(AVAILABLE DATA Opens)
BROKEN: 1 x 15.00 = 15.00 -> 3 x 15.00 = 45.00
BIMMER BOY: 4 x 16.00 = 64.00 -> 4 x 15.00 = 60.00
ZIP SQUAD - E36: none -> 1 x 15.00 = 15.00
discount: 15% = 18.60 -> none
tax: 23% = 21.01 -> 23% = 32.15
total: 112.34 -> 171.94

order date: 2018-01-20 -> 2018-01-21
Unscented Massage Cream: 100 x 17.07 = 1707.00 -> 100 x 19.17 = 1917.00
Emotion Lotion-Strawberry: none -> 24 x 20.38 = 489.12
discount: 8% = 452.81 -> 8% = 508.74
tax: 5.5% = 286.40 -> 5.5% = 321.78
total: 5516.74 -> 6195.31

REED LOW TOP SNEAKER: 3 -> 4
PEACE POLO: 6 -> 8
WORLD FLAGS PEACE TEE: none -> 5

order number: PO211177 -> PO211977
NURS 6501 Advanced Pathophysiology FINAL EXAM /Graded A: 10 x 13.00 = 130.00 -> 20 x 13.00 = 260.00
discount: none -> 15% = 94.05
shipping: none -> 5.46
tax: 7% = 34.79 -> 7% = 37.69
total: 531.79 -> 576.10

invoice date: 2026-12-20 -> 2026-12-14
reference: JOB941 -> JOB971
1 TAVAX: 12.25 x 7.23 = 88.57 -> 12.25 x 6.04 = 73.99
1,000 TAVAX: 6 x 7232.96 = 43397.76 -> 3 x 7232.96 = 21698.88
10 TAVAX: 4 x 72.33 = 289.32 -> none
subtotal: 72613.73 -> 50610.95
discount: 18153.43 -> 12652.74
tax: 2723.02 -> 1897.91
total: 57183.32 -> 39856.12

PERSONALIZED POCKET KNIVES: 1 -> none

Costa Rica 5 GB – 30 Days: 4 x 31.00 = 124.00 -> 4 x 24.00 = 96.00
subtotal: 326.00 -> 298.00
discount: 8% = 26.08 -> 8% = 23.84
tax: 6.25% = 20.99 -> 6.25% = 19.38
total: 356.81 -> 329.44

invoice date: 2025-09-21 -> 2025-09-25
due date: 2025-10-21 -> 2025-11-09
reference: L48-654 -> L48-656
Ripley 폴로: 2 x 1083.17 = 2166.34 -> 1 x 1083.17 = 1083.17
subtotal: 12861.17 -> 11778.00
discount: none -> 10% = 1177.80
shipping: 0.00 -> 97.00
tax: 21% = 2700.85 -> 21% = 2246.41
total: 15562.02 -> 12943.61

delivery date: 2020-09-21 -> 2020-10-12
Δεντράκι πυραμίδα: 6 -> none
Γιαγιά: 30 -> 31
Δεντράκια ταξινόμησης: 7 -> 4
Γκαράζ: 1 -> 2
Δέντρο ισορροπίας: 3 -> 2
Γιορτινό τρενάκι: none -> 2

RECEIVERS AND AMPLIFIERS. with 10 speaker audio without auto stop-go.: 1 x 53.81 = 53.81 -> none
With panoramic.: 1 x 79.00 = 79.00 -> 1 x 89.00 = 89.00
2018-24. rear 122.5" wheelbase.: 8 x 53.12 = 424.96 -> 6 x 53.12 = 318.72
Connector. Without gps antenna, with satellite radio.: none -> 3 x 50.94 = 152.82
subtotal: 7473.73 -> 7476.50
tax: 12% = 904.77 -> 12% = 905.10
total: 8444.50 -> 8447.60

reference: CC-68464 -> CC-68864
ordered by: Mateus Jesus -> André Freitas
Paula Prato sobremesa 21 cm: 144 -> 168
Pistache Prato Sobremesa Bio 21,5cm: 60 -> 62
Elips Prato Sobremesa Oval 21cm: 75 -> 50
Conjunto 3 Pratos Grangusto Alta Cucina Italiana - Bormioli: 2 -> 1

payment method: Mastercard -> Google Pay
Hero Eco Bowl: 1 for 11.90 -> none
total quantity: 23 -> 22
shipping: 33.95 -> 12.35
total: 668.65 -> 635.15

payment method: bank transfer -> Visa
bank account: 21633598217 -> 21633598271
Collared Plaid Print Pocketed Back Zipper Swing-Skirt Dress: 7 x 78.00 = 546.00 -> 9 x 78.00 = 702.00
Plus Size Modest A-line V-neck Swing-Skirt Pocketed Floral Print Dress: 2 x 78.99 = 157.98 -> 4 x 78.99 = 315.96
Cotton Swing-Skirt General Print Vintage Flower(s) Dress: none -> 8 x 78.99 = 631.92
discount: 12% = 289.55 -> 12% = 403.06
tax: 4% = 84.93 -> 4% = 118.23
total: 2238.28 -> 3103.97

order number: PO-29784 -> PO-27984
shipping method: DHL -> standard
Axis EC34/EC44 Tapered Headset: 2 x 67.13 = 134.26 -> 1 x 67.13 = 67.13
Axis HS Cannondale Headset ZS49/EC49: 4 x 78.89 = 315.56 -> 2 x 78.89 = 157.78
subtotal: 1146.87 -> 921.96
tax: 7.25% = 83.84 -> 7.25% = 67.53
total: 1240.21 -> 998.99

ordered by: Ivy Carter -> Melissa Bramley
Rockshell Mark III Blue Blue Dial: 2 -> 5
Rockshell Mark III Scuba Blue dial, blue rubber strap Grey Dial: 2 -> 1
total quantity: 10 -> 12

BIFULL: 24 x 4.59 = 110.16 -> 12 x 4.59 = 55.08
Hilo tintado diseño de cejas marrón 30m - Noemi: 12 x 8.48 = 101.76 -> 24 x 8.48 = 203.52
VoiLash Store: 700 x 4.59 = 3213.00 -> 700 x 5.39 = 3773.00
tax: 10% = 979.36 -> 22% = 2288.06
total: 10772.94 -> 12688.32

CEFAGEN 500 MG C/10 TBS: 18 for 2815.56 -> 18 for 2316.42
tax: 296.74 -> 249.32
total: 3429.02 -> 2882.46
(AVAILABLE DATA Closes)
● **TASK TO COMPLETE**: Look through the entries above for the word "number". Copy every line where it shows up.

● **SOLUTION**:
order number: PO211177 -> PO211977
order number: PO-29784 -> PO-27984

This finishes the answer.